Due to government intervention, namely propping up failed banks and businesses, those at the top continue to be doing fine while the “real economy” or “main street” continues to crumble.  This is easy to see.  Contrast record profits at Wall St. firms while unemployment and foreclosures remain high.  Contrast falling consumer credit and rising public debt.

The economic recovery is simple.  If you’re in government, Wall St. or a Fortune 500 company, you’re doing fine.  Everyone else is S.O.L.

So back to Geithner… why did he cause it?  Because the major coprorations and banks have a massive influence on public policy.  Geithner used to work at Goldman Sachs as does almost all Treasury Secretaries.  They protect their own.  Through the Federal Reserve and the policy of too big to fail, the Wall St. banks can do whatever they want knowing that they will never go down, because Geithner and his boys have their backs.  This is reality and we’ve seen it as clear as ever over the last couple years.

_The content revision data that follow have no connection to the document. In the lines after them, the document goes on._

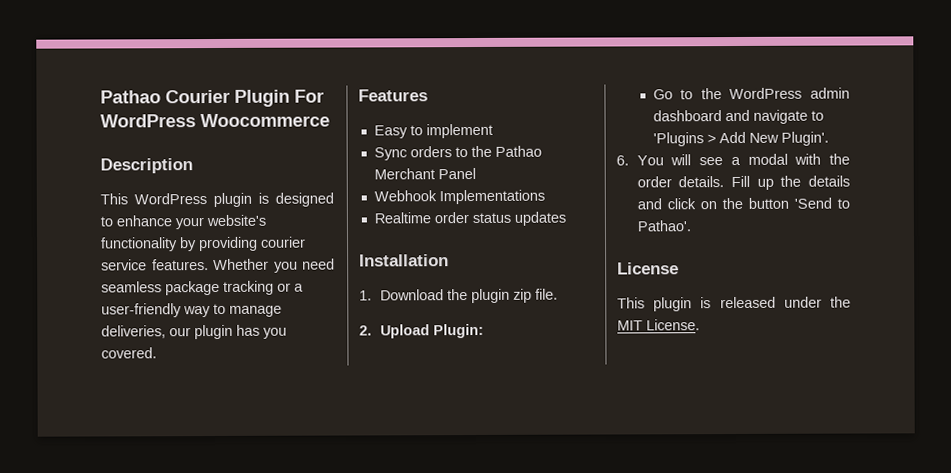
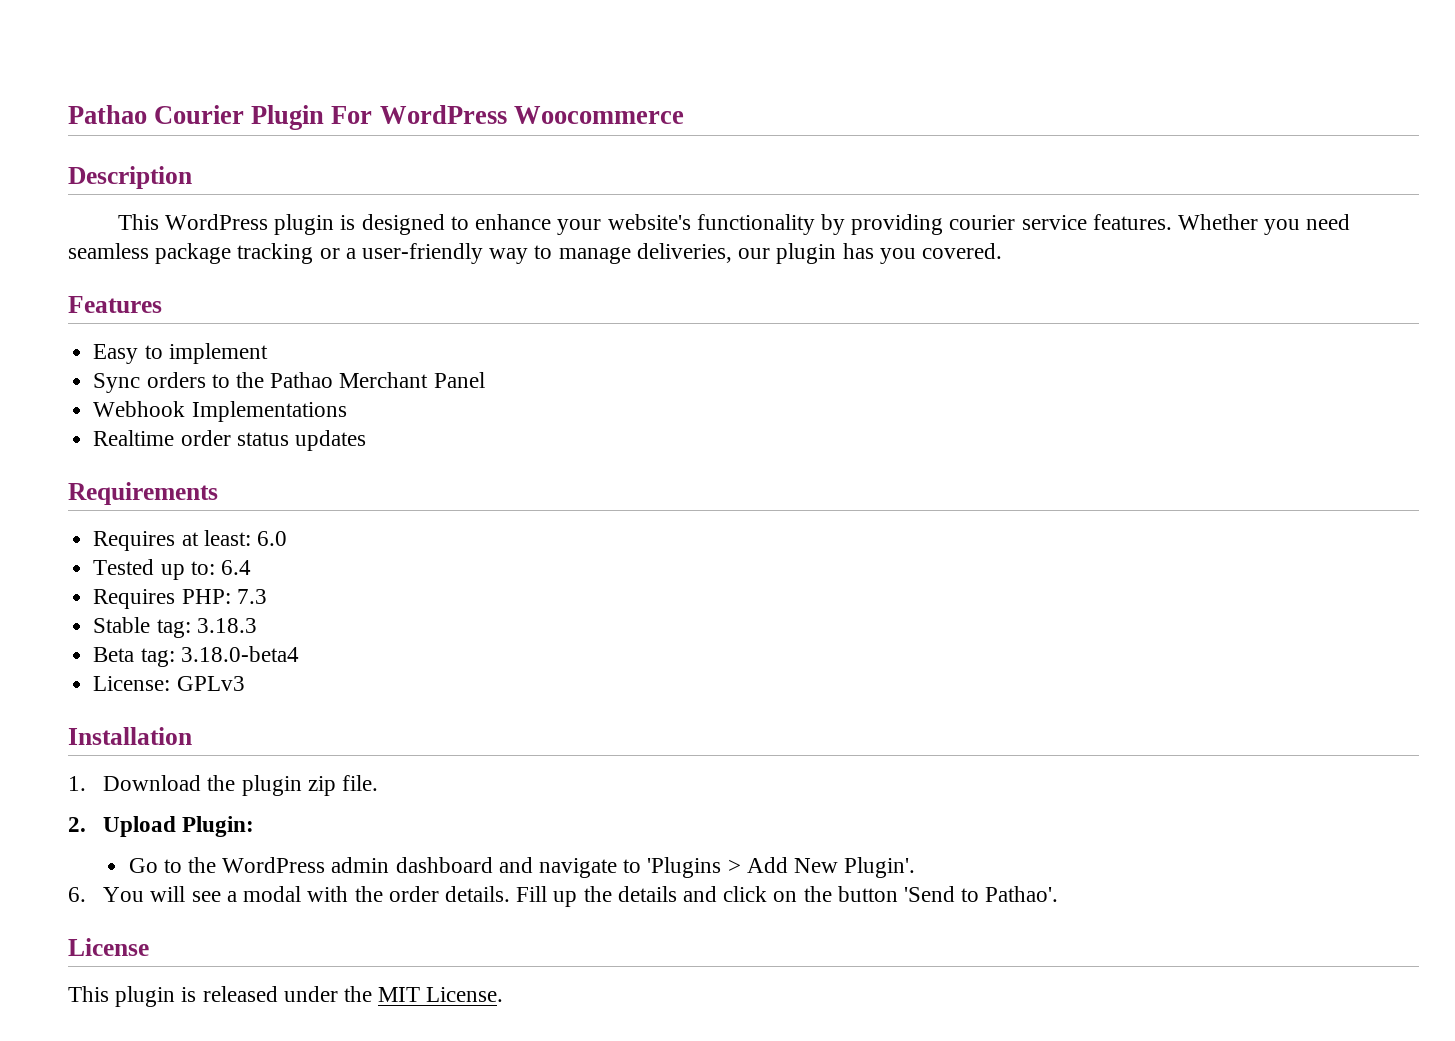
+ Requirements
+ Requires at least: 6.0
+ Tested up to: 6.4
+ Requires PHP: 7.3
+ Stable tag: 3.18.3
+ Beta tag: 3.18.0-beta4
+ License: GPLv3

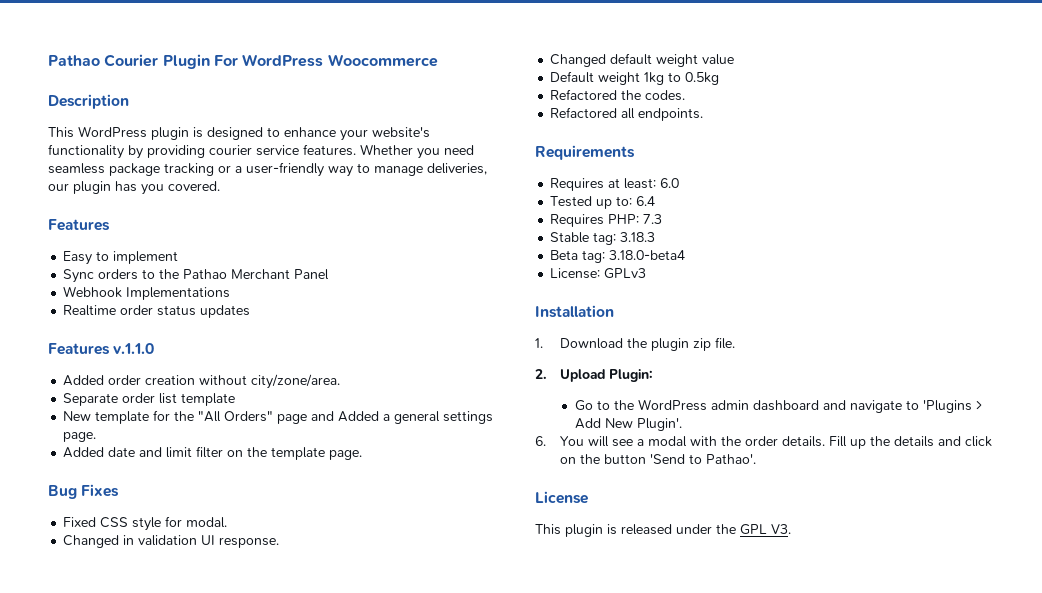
+ Features v.1.1.0
+ Added order creation without city/zone/area.
+ Separate order list template
+ New template for the "All Orders" page and Added a general settings page.
+ Added date and limit filter on the template page.
+ Bug Fixes
+ Fixed CSS style for modal.
+ Changed in validation UI response.
+ Changed default weight value
+ Default weight 1kg to 0.5kg
+ Refactored the codes.
+ Refactored all endpoints.
- This plugin is released under the MIT License.
+ This plugin is released under the GPL V3.

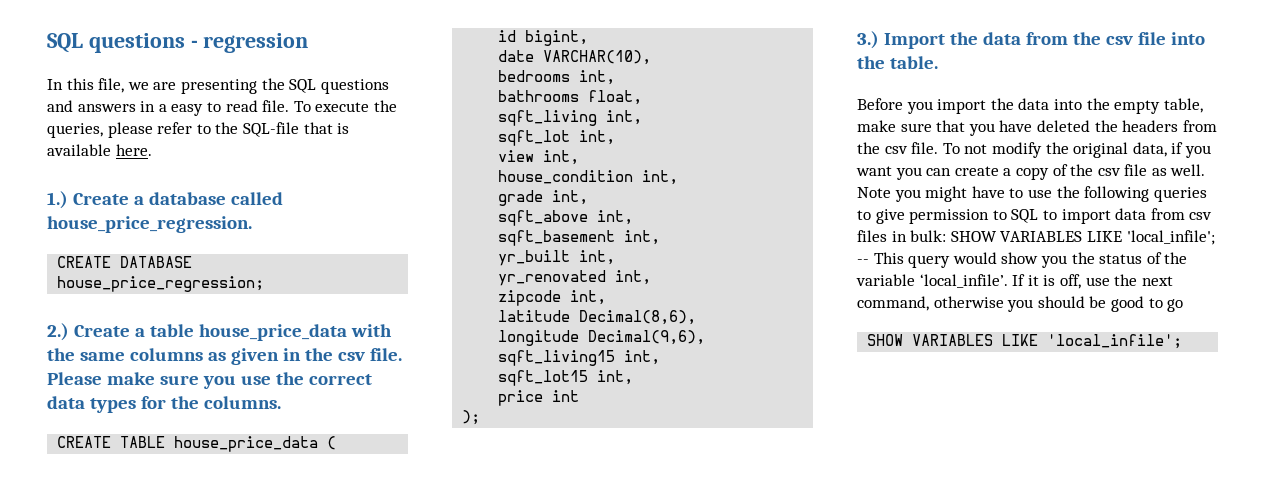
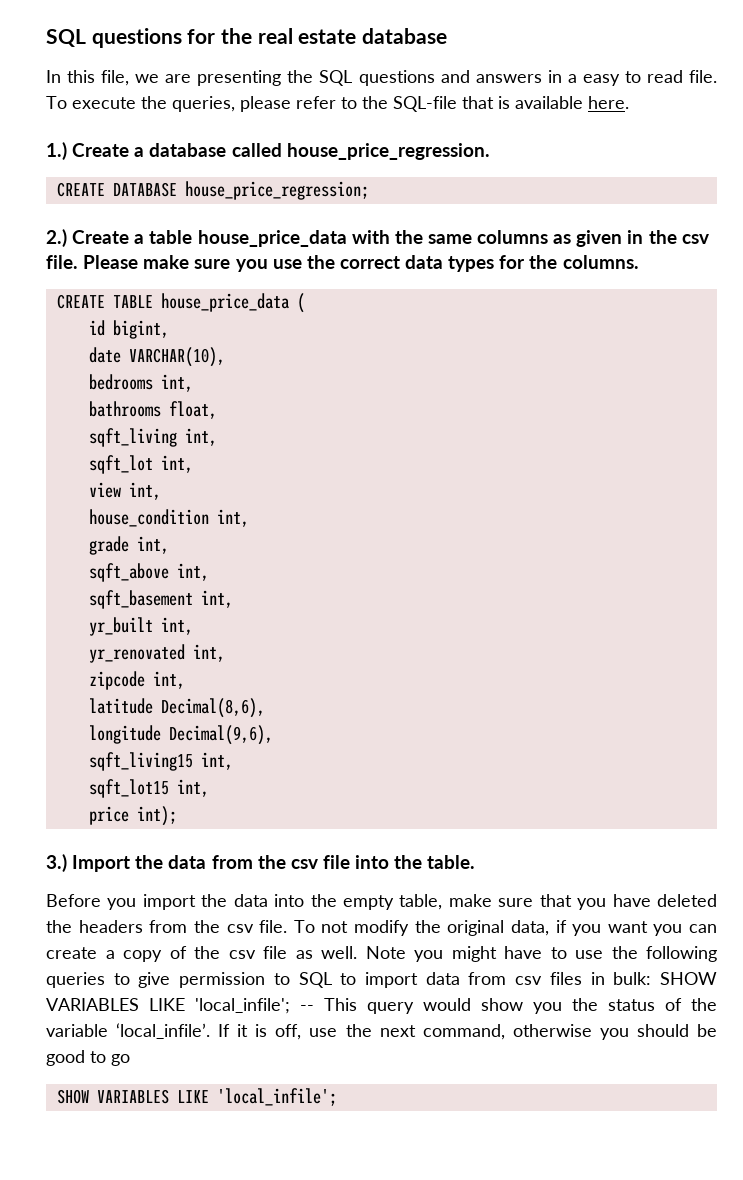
- SQL questions - regression
+ SQL questions for the real estate database
- price int
- );
+ price int);

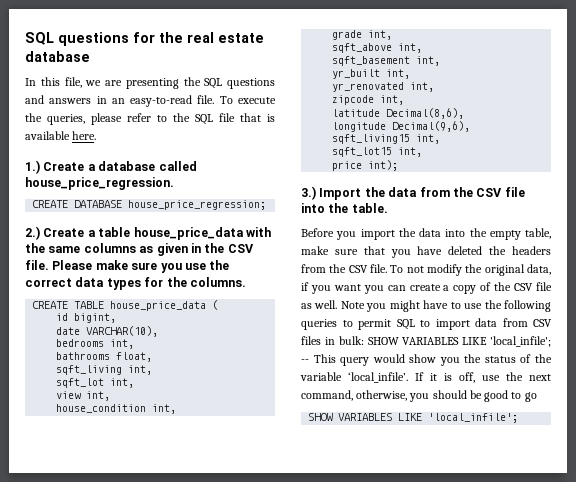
- In this file, we are presenting the SQL questions and answers in a easy to read file.
+ In this file, we are presenting the SQL questions and answers in an easy-to-read file.
- To execute the queries, please refer to the SQL-file that is available here.
+ To execute the queries, please refer to the SQL file that is available here.
- 2.) Create a table house_price_data with the same columns as given in the csv file.
+ 2.) Create a table house_price_data with the same columns as given in the CSV file.
- 3.) Import the data from the csv file into the table.
+ 3.) Import the data from the CSV file into the table.
- Before you import the data into the empty table, make sure that you have deleted the headers from the csv file.
+ Before you import the data into the empty table, make sure that you have deleted the headers from the CSV file.
- To not modify the original data, if you want you can create a copy of the csv file as well.
+ To not modify the original data, if you want you can create a copy of the CSV file as well.
- Note you might have to use the following queries to give permission to SQL to import data from csv files in bulk: SHOW VARIABLES LIKE 'local_infile'; -- This query would show you the status of the variable ‘local_infile’.
+ Note you might have to use the following queries to permit SQL to import data from CSV files in bulk: SHOW VARIABLES LIKE 'local_infile'; -- This query would show you the status of the variable ‘local_infile’.
- If it is off, use the next command, otherwise you should be good to go
+ If it is off, use the next command, otherwise, you should be good to go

Meanwhile, Main St. crumbles.

Let’s get to the main question here, unfair or unhealthy.  Well, it’s certainly unfair, but unfair only gets us so far.  Lots of things are unfair.  Here’s why it’s also unhealthy.   While Wall St. banks essentially printing money from trading profits or other high finance strategies is good I guess for the economy, the only thing that will bring a real recovery is for regular Americans to become more financially healthy.  Notice I didn’t say we need average Americans to start consuming more.

If average Americans become financially healthy, they will be able to save, invest in new companies, and responsibly spend money – all will grow the economy.

The problem is that Americans are as far as ever from being financially healthy, which is why I’m so skeptical of this so-called economic recovery.  Foreclosures are at record highs, unemployment is extremely high (higher than official government numbers), debt levels are high, etc.  So much needs to happen just to get people have to square one where debt is gone (or at least manageable) and people have some extra money in the bank.  We’re not even close.

Until this happens, I will be skeptical of any sustained economic recovery.  Census jobs, Wall St. profits, and government stimuli do not equate to a healthy economy.  Sorry folks.

2 Comments »

  • simple in france said:

    My husband is so annoyed at the current state of affairs that he now wants to pull all of our stocks and invest in something else–his attitude, why should we contribute to a few traders and bankers getting insanely rich while everyone else takes it in the rear. I have to say, I initially thought it was an over-reaction, but the more I think of it, the more it makes sense.